*DESCRIPTION OF THE TASK*. Without including any pictures, return the records below exactly as written.

Front-end code change data:
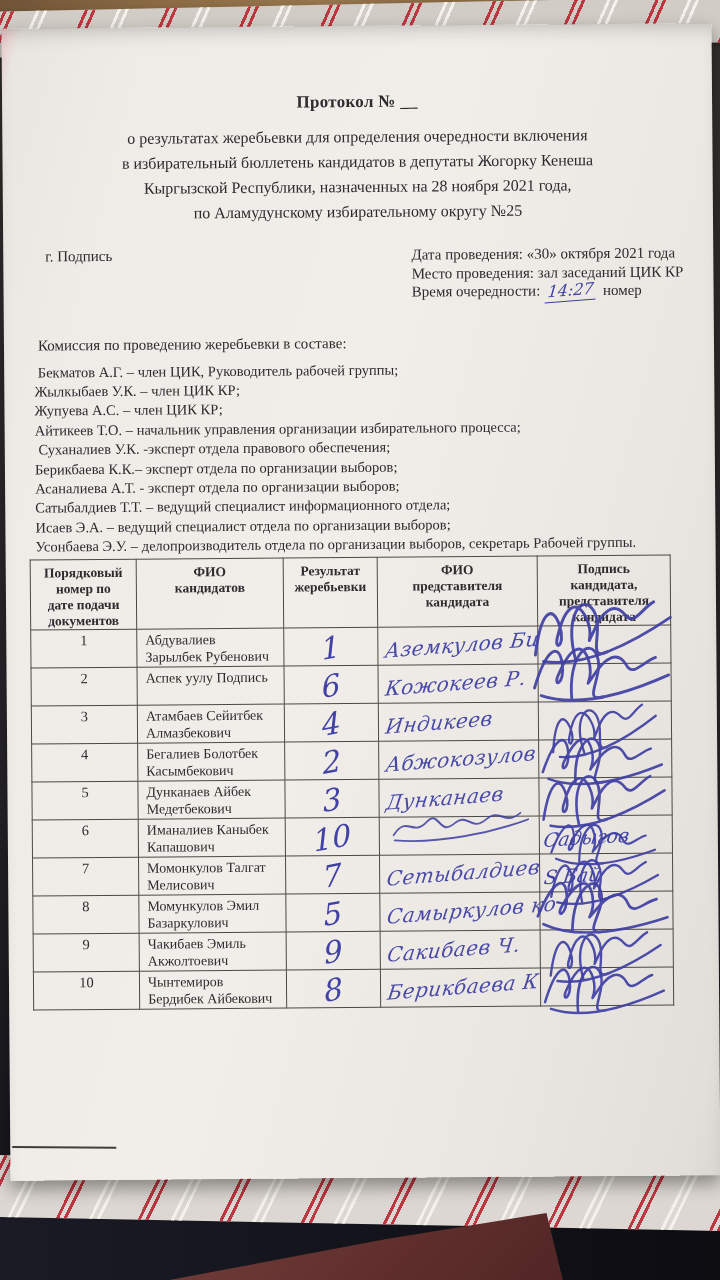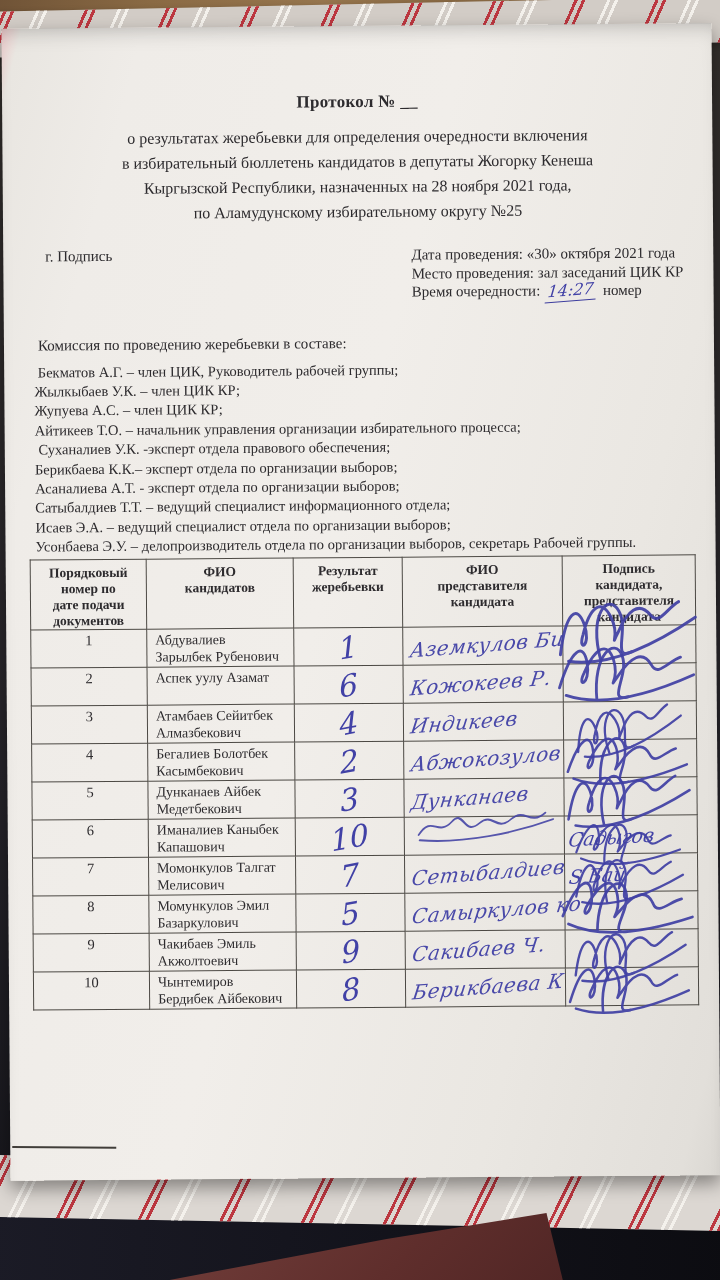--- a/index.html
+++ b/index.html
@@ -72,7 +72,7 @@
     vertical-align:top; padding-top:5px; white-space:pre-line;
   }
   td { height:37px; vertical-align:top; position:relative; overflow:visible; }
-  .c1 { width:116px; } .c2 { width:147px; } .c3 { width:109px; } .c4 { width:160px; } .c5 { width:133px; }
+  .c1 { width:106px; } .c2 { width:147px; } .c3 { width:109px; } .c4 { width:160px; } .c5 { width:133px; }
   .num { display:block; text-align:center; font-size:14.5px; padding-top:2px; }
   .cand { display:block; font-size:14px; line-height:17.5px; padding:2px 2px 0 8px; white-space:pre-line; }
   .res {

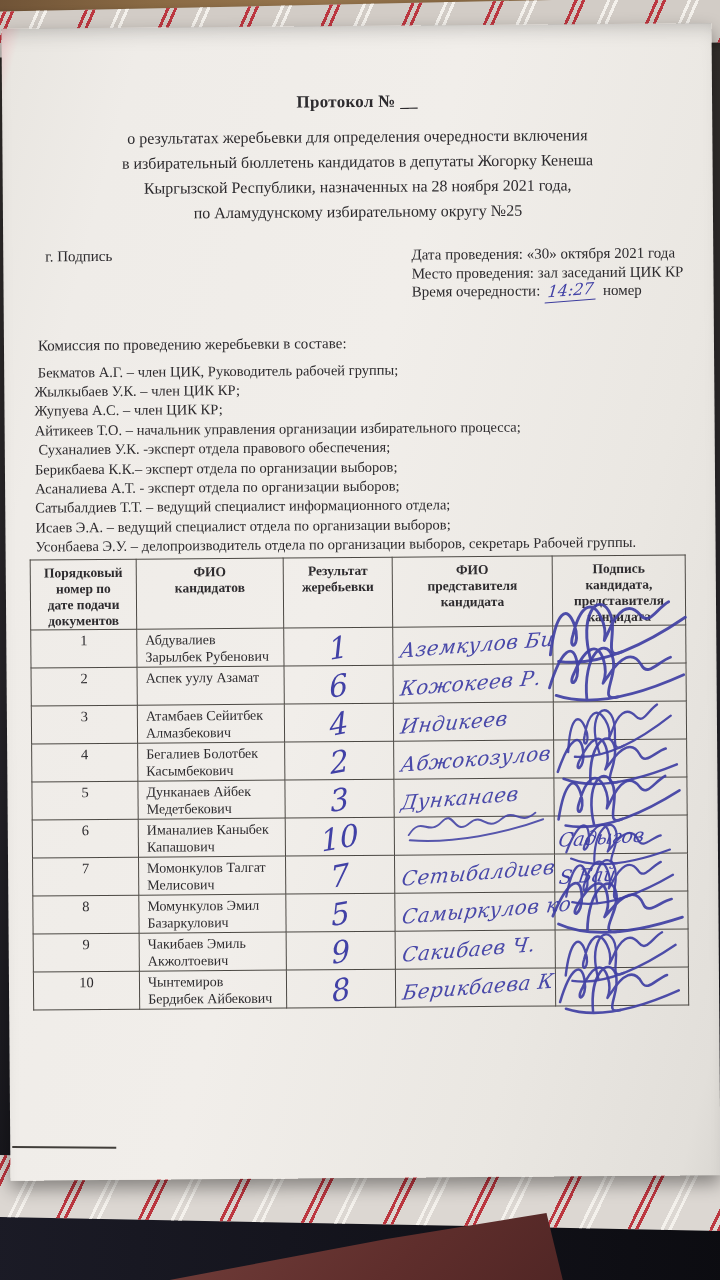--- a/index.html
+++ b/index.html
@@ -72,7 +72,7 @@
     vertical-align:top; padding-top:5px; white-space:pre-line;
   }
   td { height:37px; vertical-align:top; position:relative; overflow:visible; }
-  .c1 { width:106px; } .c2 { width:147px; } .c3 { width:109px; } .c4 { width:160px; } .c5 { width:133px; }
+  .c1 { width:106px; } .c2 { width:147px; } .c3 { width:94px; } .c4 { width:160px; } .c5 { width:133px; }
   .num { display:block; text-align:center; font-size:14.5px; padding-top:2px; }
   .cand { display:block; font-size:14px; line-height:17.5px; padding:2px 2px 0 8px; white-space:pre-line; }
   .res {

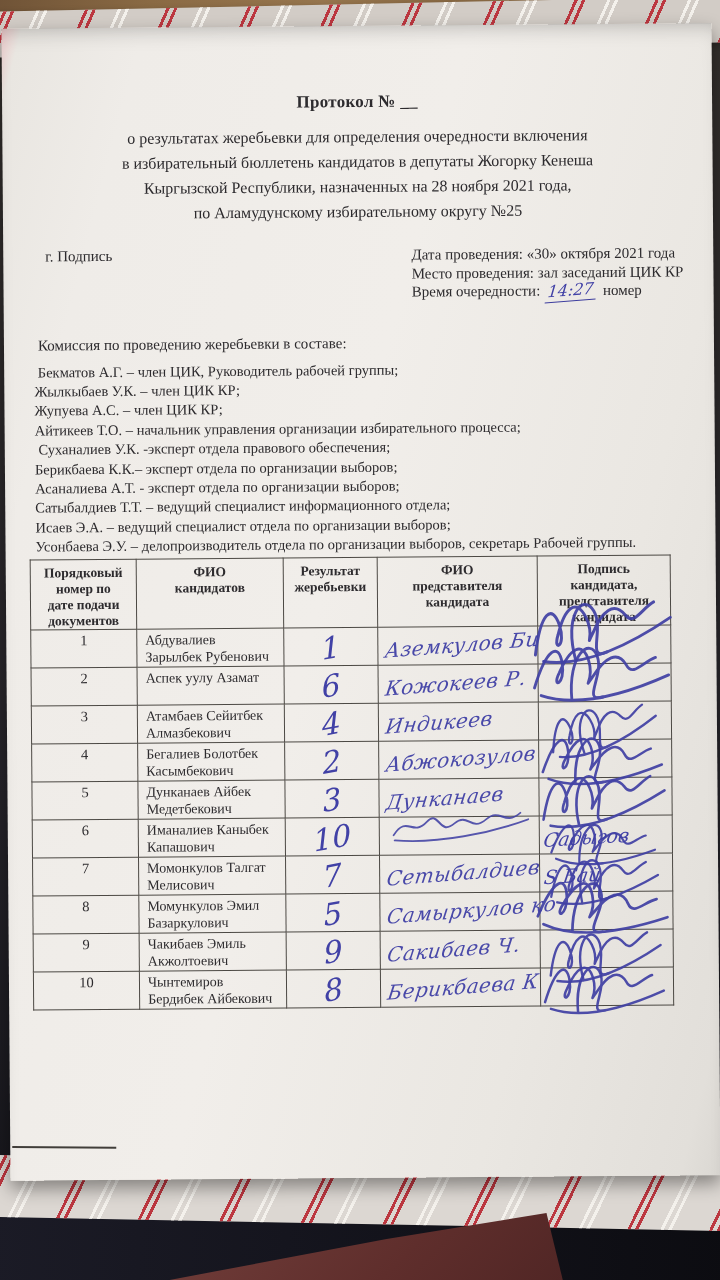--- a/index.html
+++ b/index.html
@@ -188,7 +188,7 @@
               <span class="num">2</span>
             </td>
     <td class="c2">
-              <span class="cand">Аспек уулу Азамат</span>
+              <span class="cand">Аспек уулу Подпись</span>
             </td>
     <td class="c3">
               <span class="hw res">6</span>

*YOUR SOLUTION*.
--- a/index.html
+++ b/index.html
@@ -72,7 +72,7 @@
     vertical-align:top; padding-top:5px; white-space:pre-line;
   }
   td { height:37px; vertical-align:top; position:relative; overflow:visible; }
-  .c1 { width:116px; } .c2 { width:147px; } .c3 { width:109px; } .c4 { width:160px; } .c5 { width:133px; }
+  .c1 { width:106px; } .c2 { width:147px; } .c3 { width:109px; } .c4 { width:160px; } .c5 { width:133px; }
   .num { display:block; text-align:center; font-size:14.5px; padding-top:2px; }
   .cand { display:block; font-size:14px; line-height:17.5px; padding:2px 2px 0 8px; white-space:pre-line; }
   .res {

--- a/index.html
+++ b/index.html
@@ -72,7 +72,7 @@
     vertical-align:top; padding-top:5px; white-space:pre-line;
   }
   td { height:37px; vertical-align:top; position:relative; overflow:visible; }
-  .c1 { width:106px; } .c2 { width:147px; } .c3 { width:109px; } .c4 { width:160px; } .c5 { width:133px; }
+  .c1 { width:106px; } .c2 { width:147px; } .c3 { width:94px; } .c4 { width:160px; } .c5 { width:133px; }
   .num { display:block; text-align:center; font-size:14.5px; padding-top:2px; }
   .cand { display:block; font-size:14px; line-height:17.5px; padding:2px 2px 0 8px; white-space:pre-line; }
   .res {

--- a/index.html
+++ b/index.html
@@ -188,7 +188,7 @@
               <span class="num">2</span>
             </td>
     <td class="c2">
-              <span class="cand">Аспек уулу Азамат</span>
+              <span class="cand">Аспек уулу Подпись</span>
             </td>
     <td class="c3">
               <span class="hw res">6</span>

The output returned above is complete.